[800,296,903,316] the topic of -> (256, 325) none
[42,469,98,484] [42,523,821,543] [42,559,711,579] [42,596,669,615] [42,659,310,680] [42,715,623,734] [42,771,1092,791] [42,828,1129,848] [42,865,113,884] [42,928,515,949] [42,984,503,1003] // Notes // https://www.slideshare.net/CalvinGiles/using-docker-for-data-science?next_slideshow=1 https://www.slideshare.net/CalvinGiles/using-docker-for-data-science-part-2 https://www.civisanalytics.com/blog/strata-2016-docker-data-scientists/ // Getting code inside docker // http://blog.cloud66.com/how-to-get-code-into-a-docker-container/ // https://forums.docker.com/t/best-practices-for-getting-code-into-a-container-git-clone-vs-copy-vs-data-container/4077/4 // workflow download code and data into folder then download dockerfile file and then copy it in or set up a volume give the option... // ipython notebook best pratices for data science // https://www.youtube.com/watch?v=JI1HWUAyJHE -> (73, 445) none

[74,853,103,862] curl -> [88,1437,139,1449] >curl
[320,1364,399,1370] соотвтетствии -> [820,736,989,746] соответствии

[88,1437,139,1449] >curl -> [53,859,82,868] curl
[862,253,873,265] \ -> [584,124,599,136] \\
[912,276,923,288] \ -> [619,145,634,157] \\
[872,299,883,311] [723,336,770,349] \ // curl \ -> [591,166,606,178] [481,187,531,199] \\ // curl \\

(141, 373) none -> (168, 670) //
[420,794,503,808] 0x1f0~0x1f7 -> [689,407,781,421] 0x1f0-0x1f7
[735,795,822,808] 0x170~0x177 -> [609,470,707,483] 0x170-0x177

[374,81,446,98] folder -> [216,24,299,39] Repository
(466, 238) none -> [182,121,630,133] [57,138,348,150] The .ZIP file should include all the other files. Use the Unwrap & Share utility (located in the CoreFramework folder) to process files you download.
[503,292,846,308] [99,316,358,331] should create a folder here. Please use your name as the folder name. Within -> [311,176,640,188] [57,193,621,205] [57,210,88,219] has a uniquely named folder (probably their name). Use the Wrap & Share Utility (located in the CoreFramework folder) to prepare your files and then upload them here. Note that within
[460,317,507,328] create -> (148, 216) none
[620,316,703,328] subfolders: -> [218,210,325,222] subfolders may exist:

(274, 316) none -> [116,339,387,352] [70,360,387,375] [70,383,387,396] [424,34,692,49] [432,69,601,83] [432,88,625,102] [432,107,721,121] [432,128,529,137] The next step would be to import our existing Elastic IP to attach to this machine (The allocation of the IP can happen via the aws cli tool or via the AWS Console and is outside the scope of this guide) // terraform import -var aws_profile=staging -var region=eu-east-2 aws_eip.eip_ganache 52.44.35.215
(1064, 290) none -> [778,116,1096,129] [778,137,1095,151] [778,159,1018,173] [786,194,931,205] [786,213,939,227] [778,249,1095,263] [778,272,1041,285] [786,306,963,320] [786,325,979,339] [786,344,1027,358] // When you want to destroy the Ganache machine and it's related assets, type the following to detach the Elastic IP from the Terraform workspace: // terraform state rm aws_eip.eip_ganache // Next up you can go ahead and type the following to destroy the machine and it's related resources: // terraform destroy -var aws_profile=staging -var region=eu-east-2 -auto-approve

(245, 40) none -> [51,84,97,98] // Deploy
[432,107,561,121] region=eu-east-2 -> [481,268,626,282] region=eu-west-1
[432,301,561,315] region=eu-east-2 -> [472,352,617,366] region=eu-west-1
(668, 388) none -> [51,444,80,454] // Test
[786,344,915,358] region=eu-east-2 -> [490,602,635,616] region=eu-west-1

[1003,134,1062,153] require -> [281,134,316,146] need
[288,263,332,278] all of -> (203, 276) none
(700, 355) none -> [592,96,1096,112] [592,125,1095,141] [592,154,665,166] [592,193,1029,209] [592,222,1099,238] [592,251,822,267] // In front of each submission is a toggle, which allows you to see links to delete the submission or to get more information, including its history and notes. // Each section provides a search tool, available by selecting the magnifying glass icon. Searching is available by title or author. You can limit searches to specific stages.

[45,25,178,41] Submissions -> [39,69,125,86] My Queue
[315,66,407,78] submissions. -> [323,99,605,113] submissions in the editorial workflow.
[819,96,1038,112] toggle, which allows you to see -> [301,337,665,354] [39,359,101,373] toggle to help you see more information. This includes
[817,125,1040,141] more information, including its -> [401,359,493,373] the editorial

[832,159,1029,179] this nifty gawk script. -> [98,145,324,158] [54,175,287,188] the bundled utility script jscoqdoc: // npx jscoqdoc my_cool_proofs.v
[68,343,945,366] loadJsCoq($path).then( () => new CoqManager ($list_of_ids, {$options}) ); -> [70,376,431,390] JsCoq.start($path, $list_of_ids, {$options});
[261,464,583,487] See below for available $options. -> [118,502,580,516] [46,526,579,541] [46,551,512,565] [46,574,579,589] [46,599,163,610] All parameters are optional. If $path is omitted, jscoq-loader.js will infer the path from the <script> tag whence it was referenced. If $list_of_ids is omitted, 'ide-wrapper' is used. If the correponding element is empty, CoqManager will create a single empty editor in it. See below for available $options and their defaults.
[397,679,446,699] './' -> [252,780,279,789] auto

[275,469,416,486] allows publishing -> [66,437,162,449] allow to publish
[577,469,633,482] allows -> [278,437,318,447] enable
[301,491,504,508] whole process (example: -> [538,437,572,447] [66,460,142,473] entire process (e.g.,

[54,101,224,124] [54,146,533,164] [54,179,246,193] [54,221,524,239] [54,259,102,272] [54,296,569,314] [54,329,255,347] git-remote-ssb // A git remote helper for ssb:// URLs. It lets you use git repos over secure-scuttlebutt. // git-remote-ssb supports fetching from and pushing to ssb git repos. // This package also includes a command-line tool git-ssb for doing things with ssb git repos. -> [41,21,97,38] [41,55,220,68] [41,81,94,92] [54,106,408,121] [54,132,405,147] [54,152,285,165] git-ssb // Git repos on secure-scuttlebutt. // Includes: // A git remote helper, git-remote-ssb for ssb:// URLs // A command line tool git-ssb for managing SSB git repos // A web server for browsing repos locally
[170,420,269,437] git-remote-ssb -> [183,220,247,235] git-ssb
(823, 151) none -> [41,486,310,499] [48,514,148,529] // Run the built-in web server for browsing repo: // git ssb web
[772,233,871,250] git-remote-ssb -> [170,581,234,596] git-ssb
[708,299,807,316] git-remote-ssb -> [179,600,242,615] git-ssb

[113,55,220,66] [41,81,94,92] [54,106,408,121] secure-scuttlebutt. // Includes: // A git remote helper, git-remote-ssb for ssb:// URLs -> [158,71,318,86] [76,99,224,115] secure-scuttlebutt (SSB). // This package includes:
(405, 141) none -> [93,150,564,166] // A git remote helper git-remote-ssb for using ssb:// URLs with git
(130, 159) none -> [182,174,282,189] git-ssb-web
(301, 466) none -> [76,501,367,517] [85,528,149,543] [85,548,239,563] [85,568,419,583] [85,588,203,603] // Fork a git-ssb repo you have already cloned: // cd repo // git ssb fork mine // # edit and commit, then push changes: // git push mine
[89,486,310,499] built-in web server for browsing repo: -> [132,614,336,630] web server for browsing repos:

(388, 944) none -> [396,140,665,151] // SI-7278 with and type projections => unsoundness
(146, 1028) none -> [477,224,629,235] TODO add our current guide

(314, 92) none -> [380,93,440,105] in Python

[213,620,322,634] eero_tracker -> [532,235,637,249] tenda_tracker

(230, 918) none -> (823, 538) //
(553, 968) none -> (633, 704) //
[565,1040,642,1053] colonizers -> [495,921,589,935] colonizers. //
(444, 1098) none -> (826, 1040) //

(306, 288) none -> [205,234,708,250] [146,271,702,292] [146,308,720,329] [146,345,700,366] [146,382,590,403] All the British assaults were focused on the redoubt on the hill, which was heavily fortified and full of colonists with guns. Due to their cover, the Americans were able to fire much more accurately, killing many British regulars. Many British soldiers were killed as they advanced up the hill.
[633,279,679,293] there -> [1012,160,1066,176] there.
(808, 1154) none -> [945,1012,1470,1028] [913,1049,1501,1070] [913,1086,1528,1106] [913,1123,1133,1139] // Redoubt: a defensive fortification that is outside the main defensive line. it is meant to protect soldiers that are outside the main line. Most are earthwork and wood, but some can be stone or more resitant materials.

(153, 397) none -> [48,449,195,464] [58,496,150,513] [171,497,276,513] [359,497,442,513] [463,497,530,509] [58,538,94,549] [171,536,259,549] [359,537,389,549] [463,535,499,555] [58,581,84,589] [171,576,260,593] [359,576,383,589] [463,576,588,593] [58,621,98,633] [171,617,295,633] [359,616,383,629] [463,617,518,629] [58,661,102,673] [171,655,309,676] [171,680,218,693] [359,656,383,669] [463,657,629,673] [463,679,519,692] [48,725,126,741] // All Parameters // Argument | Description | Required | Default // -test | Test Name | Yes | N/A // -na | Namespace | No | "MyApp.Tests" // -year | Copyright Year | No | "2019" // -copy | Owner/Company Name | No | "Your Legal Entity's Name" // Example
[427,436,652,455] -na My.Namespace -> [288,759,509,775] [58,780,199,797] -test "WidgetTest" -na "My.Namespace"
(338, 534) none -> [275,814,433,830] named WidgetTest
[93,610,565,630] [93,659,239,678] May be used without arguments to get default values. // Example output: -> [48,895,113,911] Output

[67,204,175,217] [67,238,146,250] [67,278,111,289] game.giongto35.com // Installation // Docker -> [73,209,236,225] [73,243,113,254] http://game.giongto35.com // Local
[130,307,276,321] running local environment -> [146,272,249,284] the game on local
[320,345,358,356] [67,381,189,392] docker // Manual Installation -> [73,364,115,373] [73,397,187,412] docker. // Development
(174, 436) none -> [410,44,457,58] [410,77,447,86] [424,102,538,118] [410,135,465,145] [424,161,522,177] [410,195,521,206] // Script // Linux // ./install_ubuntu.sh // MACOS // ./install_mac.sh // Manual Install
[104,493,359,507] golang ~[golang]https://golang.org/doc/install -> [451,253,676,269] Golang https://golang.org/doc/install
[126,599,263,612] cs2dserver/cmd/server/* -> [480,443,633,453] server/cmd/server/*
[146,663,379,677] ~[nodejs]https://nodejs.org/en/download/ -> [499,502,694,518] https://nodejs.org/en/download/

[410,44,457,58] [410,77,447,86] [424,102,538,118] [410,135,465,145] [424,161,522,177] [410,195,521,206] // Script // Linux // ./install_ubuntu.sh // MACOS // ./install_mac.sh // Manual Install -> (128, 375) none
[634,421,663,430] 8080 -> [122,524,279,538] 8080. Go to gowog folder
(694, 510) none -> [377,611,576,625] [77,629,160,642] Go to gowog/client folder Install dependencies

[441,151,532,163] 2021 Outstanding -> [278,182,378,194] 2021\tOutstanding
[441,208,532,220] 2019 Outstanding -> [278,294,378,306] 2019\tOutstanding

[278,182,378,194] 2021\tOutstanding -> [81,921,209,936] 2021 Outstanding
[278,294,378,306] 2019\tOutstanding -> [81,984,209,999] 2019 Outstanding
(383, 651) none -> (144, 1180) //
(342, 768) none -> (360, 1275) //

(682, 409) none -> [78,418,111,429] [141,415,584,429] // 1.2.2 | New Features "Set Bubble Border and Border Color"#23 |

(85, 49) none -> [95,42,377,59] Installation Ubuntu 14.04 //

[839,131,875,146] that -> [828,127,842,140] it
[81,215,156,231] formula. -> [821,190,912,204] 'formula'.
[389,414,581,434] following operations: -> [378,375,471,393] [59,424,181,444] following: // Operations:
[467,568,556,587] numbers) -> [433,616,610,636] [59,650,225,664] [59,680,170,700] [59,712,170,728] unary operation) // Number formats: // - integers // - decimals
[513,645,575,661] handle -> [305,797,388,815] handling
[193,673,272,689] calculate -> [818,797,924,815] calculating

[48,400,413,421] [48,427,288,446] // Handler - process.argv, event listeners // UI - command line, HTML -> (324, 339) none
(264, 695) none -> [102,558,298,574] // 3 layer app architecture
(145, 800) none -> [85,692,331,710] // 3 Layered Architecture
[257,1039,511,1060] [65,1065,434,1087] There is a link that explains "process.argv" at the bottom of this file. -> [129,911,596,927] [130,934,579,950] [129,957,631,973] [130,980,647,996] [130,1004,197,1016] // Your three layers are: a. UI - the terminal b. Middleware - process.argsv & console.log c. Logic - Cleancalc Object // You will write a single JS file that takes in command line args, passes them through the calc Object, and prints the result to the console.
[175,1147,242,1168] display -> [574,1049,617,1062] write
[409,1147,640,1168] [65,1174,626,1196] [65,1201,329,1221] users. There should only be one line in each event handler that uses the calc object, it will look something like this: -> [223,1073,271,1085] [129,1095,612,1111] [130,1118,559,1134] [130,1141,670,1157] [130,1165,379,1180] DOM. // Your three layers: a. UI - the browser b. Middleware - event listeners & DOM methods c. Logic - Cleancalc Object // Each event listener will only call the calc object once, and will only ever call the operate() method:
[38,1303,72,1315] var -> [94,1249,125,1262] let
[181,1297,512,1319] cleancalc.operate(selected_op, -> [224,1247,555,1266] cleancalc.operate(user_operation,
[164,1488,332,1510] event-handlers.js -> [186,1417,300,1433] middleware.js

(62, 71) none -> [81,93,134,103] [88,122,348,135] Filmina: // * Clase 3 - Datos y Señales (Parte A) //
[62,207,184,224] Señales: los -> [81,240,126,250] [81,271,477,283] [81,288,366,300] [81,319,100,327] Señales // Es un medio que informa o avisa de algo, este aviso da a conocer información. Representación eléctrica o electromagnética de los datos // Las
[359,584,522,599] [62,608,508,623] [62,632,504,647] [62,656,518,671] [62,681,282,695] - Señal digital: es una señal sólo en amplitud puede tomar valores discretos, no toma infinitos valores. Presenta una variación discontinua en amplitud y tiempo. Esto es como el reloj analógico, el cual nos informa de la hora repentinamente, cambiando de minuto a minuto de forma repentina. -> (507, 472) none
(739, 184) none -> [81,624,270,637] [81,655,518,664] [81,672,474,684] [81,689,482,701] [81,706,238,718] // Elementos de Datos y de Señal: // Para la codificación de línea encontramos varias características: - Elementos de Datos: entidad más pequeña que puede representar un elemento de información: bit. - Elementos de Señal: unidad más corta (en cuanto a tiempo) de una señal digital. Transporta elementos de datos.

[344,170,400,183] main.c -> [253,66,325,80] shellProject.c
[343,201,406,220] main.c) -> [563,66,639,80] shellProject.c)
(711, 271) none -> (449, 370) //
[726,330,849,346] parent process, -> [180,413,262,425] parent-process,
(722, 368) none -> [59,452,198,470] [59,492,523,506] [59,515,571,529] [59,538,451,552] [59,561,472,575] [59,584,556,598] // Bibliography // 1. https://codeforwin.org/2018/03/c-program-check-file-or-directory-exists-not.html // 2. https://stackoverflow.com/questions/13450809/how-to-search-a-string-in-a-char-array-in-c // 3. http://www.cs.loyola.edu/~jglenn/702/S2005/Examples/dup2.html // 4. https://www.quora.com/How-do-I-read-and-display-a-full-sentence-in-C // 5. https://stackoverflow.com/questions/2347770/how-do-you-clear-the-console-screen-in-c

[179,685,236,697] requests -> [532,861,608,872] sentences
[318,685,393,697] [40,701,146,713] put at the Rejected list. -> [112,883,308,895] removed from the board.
******
# REQUIRED WORK
Gather all lines from the records above in which "allows" appears.

# RESPONSE FOR THIS EXERCISE
(700, 355) none -> [592,96,1096,112] [592,125,1095,141] [592,154,665,166] [592,193,1029,209] [592,222,1099,238] [592,251,822,267] // In front of each submission is a toggle, which allows you to see links to delete the submission or to get more information, including its history and notes. // Each section provides a search tool, available by selecting the magnifying glass icon. Searching is available by title or author. You can limit searches to specific stages.
[819,96,1038,112] toggle, which allows you to see -> [301,337,665,354] [39,359,101,373] toggle to help you see more information. This includes
[275,469,416,486] allows publishing -> [66,437,162,449] allow to publish
[577,469,633,482] allows -> [278,437,318,447] enable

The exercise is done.